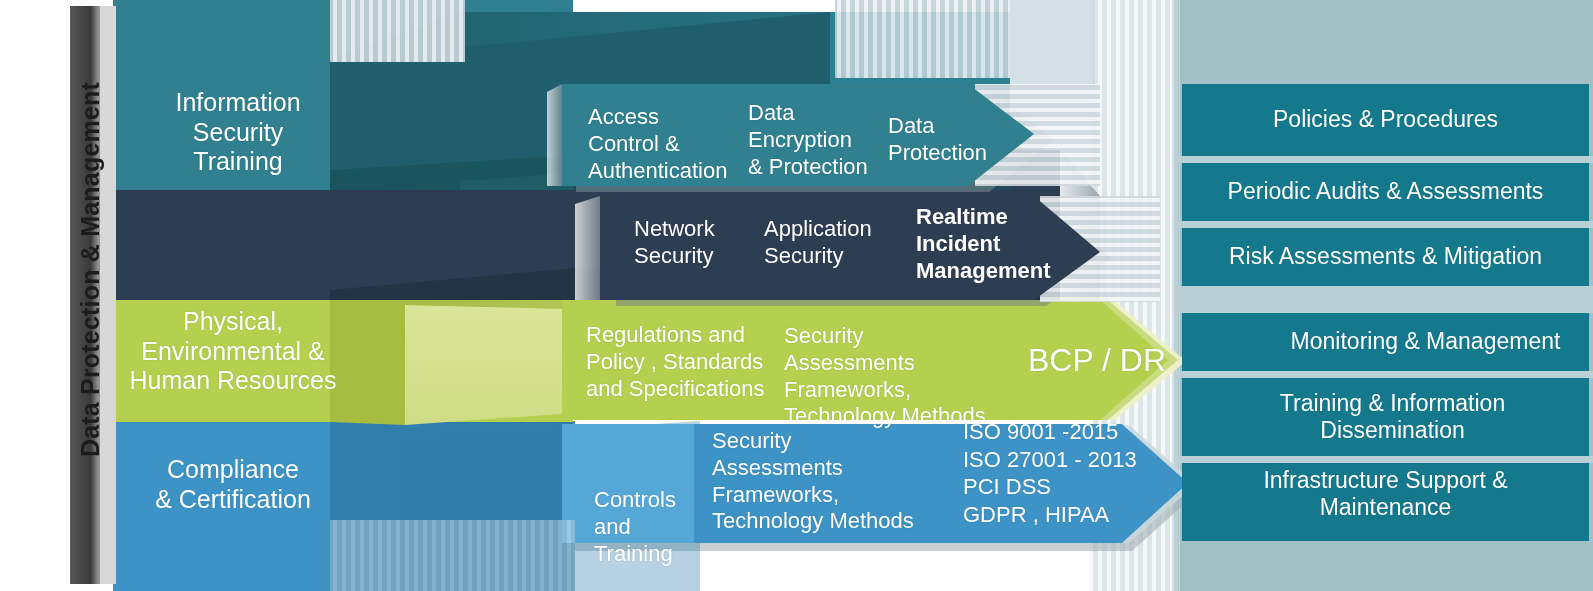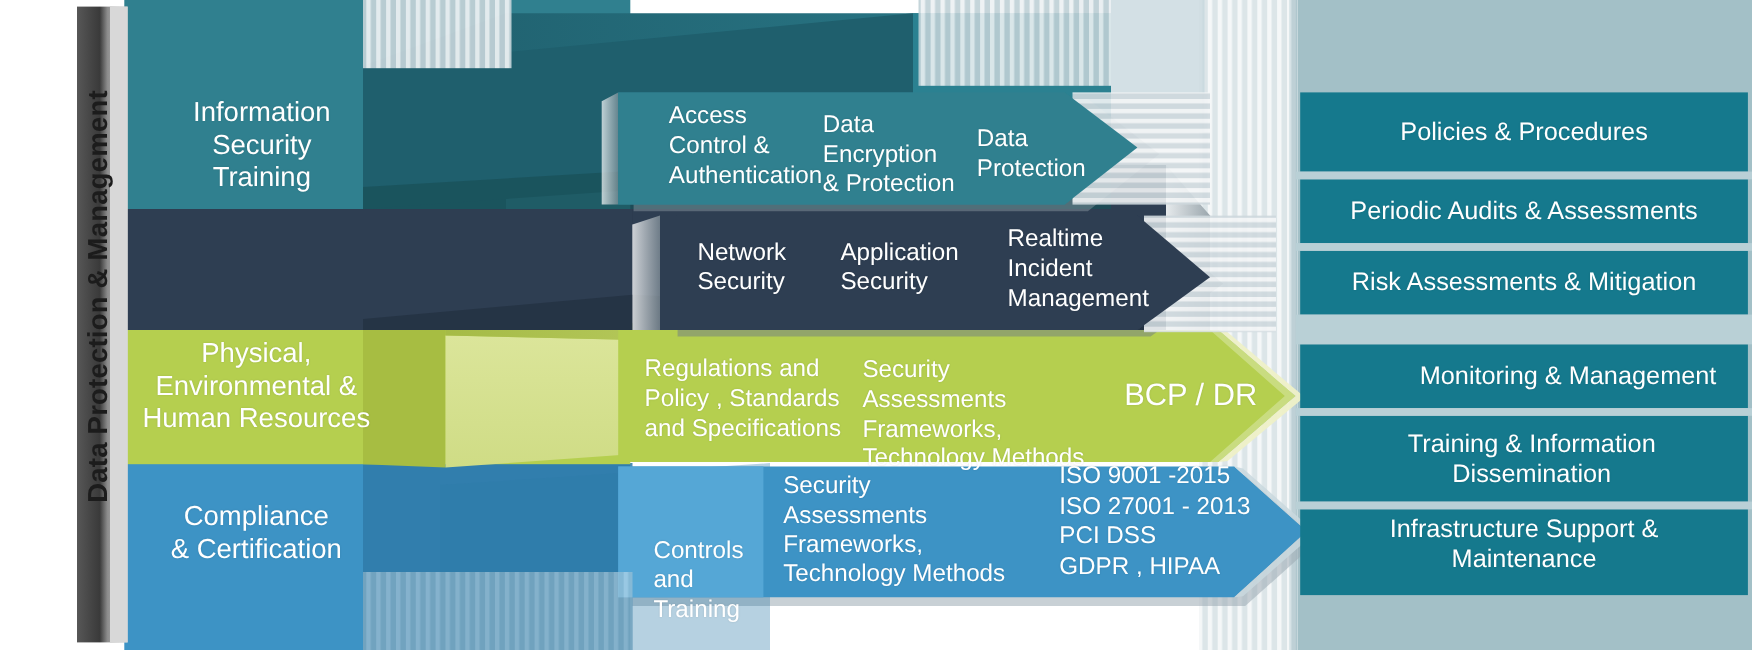--- a/index.html
+++ b/index.html
@@ -3,21 +3,21 @@
 <meta charset="utf-8">
 <style>
   html,body{margin:0;padding:0;background:#ffffff;}
   body{font-family:"Liberation Sans","DejaVu Sans",sans-serif;}
   #stage{position:relative;width:1593px;height:591px;overflow:hidden;background:#ffffff;}
   #art{position:absolute;inset:0;width:1593px;height:591px;}
   .lbl{position:absolute;color:#ffffff;text-align:center;line-height:1.18;
        text-shadow:0 0 2px rgba(0,0,0,.12);pointer-events:auto;}
   .catlbl{font-size:25px;}
   .steplbl{font-size:22px;text-align:left;line-height:1.22;}
-  .bcplbl{font-size:28px;text-align:left;}
+  .bcplbl{font-size:32px;text-align:center;}
   .panellbl{font-size:23px;display:flex;align-items:center;justify-content:center;}
   .vaxis{position:absolute;left:-170px;top:255px;width:520px;transform:rotate(-90deg);
          transform-origin:center center;color:#1c1c1c;font-weight:bold;font-size:25px;
          text-align:center;letter-spacing:.2px;}
 </style>
 </head>
 <body>
 
 <div id="stage">
 
@@ -154,21 +154,21 @@
     <div>Physical,</div>
     <div>Environmental &amp;</div>
     <div>Human Resources</div>
   </div>
 
   <div class="lbl catlbl" style="left:113px;top:455px;width:240px;">
     <div>Compliance</div>
     <div>&amp; Certification</div>
   </div>
 
-  <div class="lbl steplbl" style="left:588px;top:92px;width:160px;margin-left:20px;">
+  <div class="lbl steplbl" style="left:588px;top:104px;width:160px;">
     <div>Access</div>
     <div>Control &amp;</div>
     <div>Authentication</div>
   </div>
   <div class="lbl steplbl" style="left:748px;top:100px;width:150px;">
     <div>Data</div>
     <div>Encryption</div>
     <div>&amp; Protection</div>
   </div>
   <div class="lbl steplbl" style="left:888px;top:113px;width:130px;">
@@ -177,21 +177,21 @@
   </div>
 
   <div class="lbl steplbl" style="left:634px;top:216px;width:140px;">
     <div>Network</div>
     <div>Security</div>
   </div>
   <div class="lbl steplbl" style="left:764px;top:216px;width:150px;">
     <div>Application</div>
     <div>Security</div>
   </div>
-  <div class="lbl steplbl" style="left:916px;top:204px;width:160px;">
+  <div class="lbl steplbl" style="left:916px;top:204px;width:160px;font-weight:bold;">
     <div>Realtime</div>
     <div>Incident</div>
     <div>Management</div>
   </div>
 
   <div class="lbl steplbl" style="left:586px;top:322px;width:180px;">
     <div>Regulations and</div>
     <div>Policy , Standards</div>
     <div>and Specifications</div>
   </div>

### What you should do
Your copy of the records must match them exactly, except that no pictures appear in it.

### Answer to this exercise
--- a/index.html
+++ b/index.html
@@ -3,21 +3,21 @@
 <meta charset="utf-8">
 <style>
   html,body{margin:0;padding:0;background:#ffffff;}
   body{font-family:"Liberation Sans","DejaVu Sans",sans-serif;}
   #stage{position:relative;width:1593px;height:591px;overflow:hidden;background:#ffffff;}
   #art{position:absolute;inset:0;width:1593px;height:591px;}
   .lbl{position:absolute;color:#ffffff;text-align:center;line-height:1.18;
        text-shadow:0 0 2px rgba(0,0,0,.12);pointer-events:auto;}
   .catlbl{font-size:25px;}
   .steplbl{font-size:22px;text-align:left;line-height:1.22;}
-  .bcplbl{font-size:28px;text-align:left;}
+  .bcplbl{font-size:32px;text-align:center;}
   .panellbl{font-size:23px;display:flex;align-items:center;justify-content:center;}
   .vaxis{position:absolute;left:-170px;top:255px;width:520px;transform:rotate(-90deg);
          transform-origin:center center;color:#1c1c1c;font-weight:bold;font-size:25px;
          text-align:center;letter-spacing:.2px;}
 </style>
 </head>
 <body>
 
 <div id="stage">
 
@@ -154,21 +154,21 @@
     <div>Physical,</div>
     <div>Environmental &amp;</div>
     <div>Human Resources</div>
   </div>
 
   <div class="lbl catlbl" style="left:113px;top:455px;width:240px;">
     <div>Compliance</div>
     <div>&amp; Certification</div>
   </div>
 
-  <div class="lbl steplbl" style="left:588px;top:92px;width:160px;margin-left:20px;">
+  <div class="lbl steplbl" style="left:588px;top:104px;width:160px;">
     <div>Access</div>
     <div>Control &amp;</div>
     <div>Authentication</div>
   </div>
   <div class="lbl steplbl" style="left:748px;top:100px;width:150px;">
     <div>Data</div>
     <div>Encryption</div>
     <div>&amp; Protection</div>
   </div>
   <div class="lbl steplbl" style="left:888px;top:113px;width:130px;">
@@ -177,21 +177,21 @@
   </div>
 
   <div class="lbl steplbl" style="left:634px;top:216px;width:140px;">
     <div>Network</div>
     <div>Security</div>
   </div>
   <div class="lbl steplbl" style="left:764px;top:216px;width:150px;">
     <div>Application</div>
     <div>Security</div>
   </div>
-  <div class="lbl steplbl" style="left:916px;top:204px;width:160px;">
+  <div class="lbl steplbl" style="left:916px;top:204px;width:160px;font-weight:bold;">
     <div>Realtime</div>
     <div>Incident</div>
     <div>Management</div>
   </div>
 
   <div class="lbl steplbl" style="left:586px;top:322px;width:180px;">
     <div>Regulations and</div>
     <div>Policy , Standards</div>
     <div>and Specifications</div>
   </div>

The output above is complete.